6) Other matters that lie at the root of ERISA unfairness include:

a) Insurance consultants contact treating physicians and ask questions that are geared toward supporting sedentary work. The conversations are not recorded and the claimant is not advised that this is occurring so that he/she can participate.

b) Insurance adjusters send questionnaire’s to treating physicians that are geared toward establishing the ability to perform sedentary work rather than total disability. Again, the claimant is often not advised that this is occurring.

c) Treating physicians are requested by the insurance company to complete verifications of continuing disability over and over again until they become exasperated with the claimant and complete the form wrong, don not complete it at all or fire the claimant as a patient. Then the insurance company can deny the claim or terminate the claim for failure to provide proof of continuing disability.

d) Insurance companies repeatedly request medical records and verifications of disability to be provided by the claimant – this is not a problem for you and me, but the cost of obtaining medical records and the expense of having the treating physician complete forms on a regular basis can be devastating to a claimant that cannot work. If the information is not provided, the insurance company may deny the benefits or terminate benefits for failure to provide proof of continuing disability.

e) Frequently insurance companies hire a consultant who renders an opinion about disability and the decision is made to deny benefits without ever advising the claimant that this has occurred or providing the claimant with an opportunity to dispute the opinion of the consultant prior to the final decision. The decision simply arrives in the mail and the only thing the claimant can do is file suit in the hope of overcoming the arbitrary and capricious standard.

f) Although the terms of the policy are usually made available to claimants via a summary plan description or employee handbook, the terms themselves are lengthy and technical. Tucked away in the terms is offset language (allowing the insurance company to subtract social security benefits, worker’s compensation benefits or other sources of income out of the gross benefits due to the claimant) and the “discretionary authority” language aforementioned. The claimants are usually quite surprised to hear that they are not going to receive 2/3 of their income but much less because of the offset provisions. Further, ALL claimants are unaware of the “arbitrary and capricious” hurdle at the end of their cases. I submit that not many claimants would have purchased the insurance if they knew about the significance of these provisions and that the failure to bring this to their attention amounts to deceptive behavior by the insurance companies.
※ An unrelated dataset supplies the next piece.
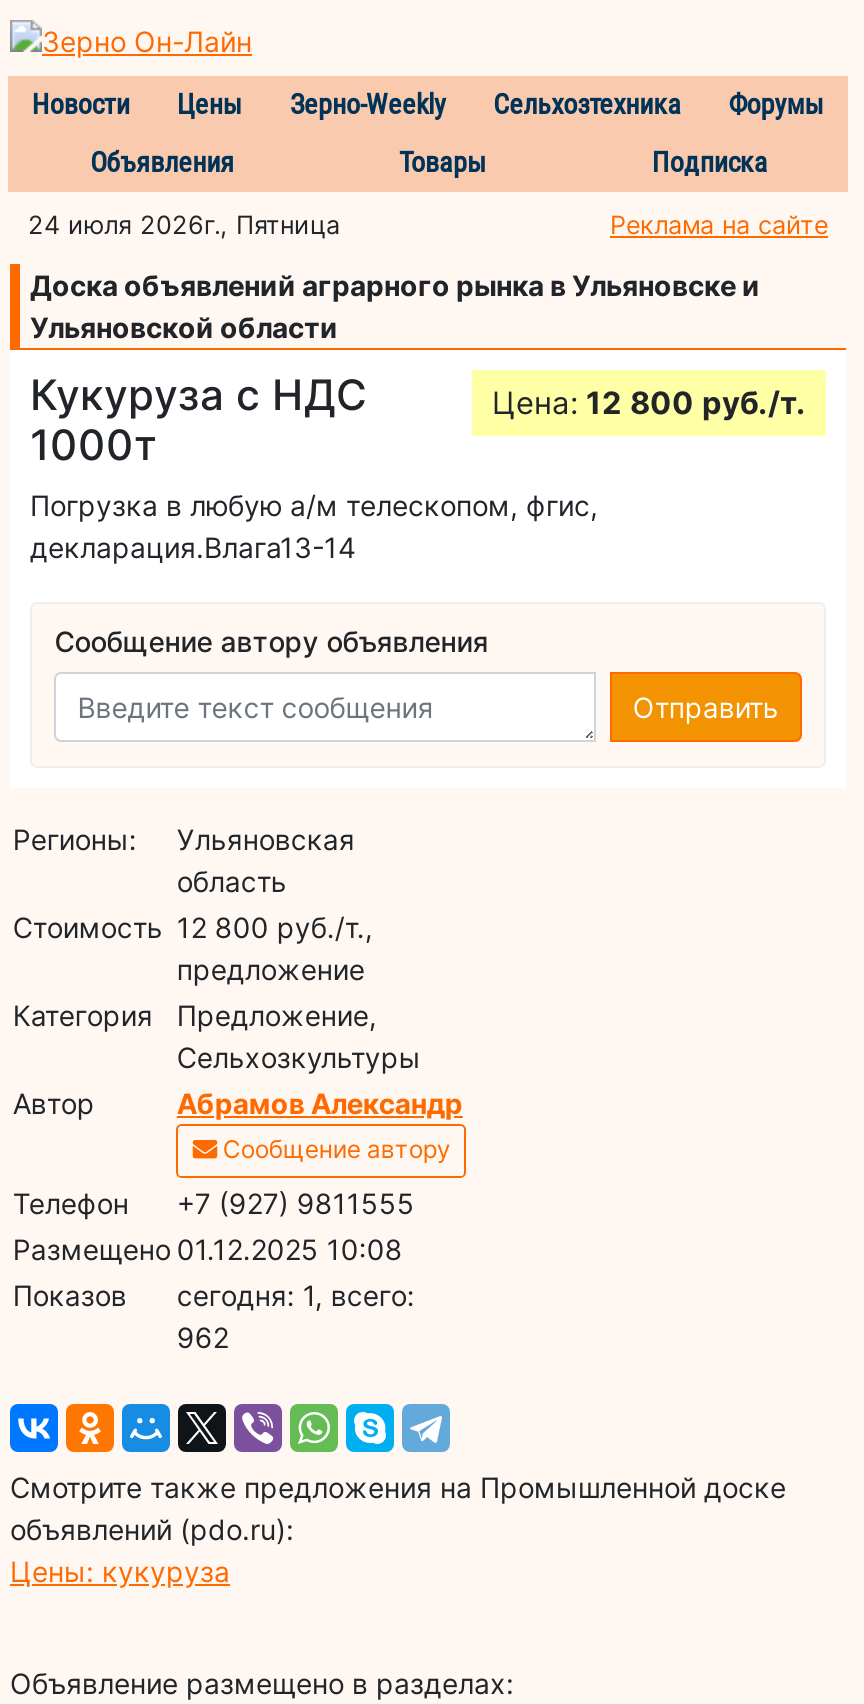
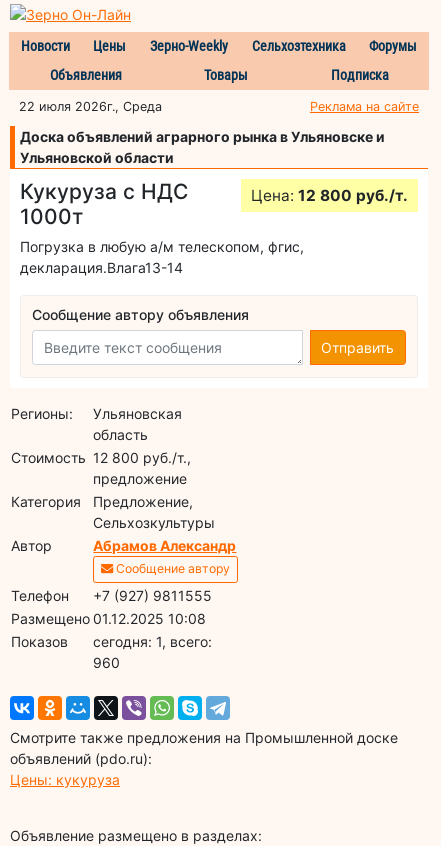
[28,209,340,239] 24 июля 2026г., Пятница -> [19,99,162,114] 22 июля 2026г., Среда
[177,1319,229,1353] 962 -> [93,654,120,671] 960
g) Insurance companies frequently label the employer as the “Plan Administrator” while reserving all discretionary authority over the claims to themselves. What this means is that the insurance companies can escape the regulatory penalties of $100.00 per day for failure to provide information to claimants. The regulatory penalties only apply to “Plan Administrators” not “Claims Administrators” or whatever label the insurance companies reserve for themselves. This shifting of responsibility has been deemed appropriate by the courts in the Sixth Circuit. [2] The problem is that the only entity with information critical to the claim is the insurance company – an entity that has escaped penalty by denoting some other entity as the “plan administrator.”

h) The insurance companies have refined the way that they administer these claims over the years. Their consultants have been trained to phrase opinions in certain ways, the policies have been redrafted to close any loopholes or beneficial paragraphs, the adjusters are trained to find ways to deny claims (and many times receive bonus compensation based upon the profitability of the company – i.e. – the more denials, the more profitable the company), and the insurance companies have a stable of lawyers that can work for them at any time. Patients have no-one to help them.

i) Many times claimants are too sick or too illiterate to fight with the insurance company over a benefit denial. Many claimants simply accept the denial and move on with their miserable lives. If the claimants do appeal, the insurance company can keep denying the benefits – maybe the claimant will die, maybe the claimant’s doctor will check the wrong box, maybe the claimant will get better, maybe the claimant will not be able to find an attorney or other person to help him, maybe the claimant will screw up and not get a form in on time. And at the end, if the insurance company is wrong, it just has to start up the benefits again. Why not just deny the benefits and see what happens? Many insurance companies do just that.

j) It is hard to find legal representation for this kind of case. Not many attorneys are willing to undertake a case that in all probability is going to amount to a judgment of “0” at the district court level. ERISA is daunting and regulation intensive – a malpractice nightmare for attorneys not experienced in this area of the law. Hence, I may be only one of a handful of attorneys in east Tennessee willing to undertake this kind of case. Here is the tragedy – I have only had one client with the ability to pay me by the hour to undertake his case.

The typical client is destitute and can only promise me a percentage of the recovery in the future. Yet they always are glad to have representation because I am able to give them hope – without me, they get nothing.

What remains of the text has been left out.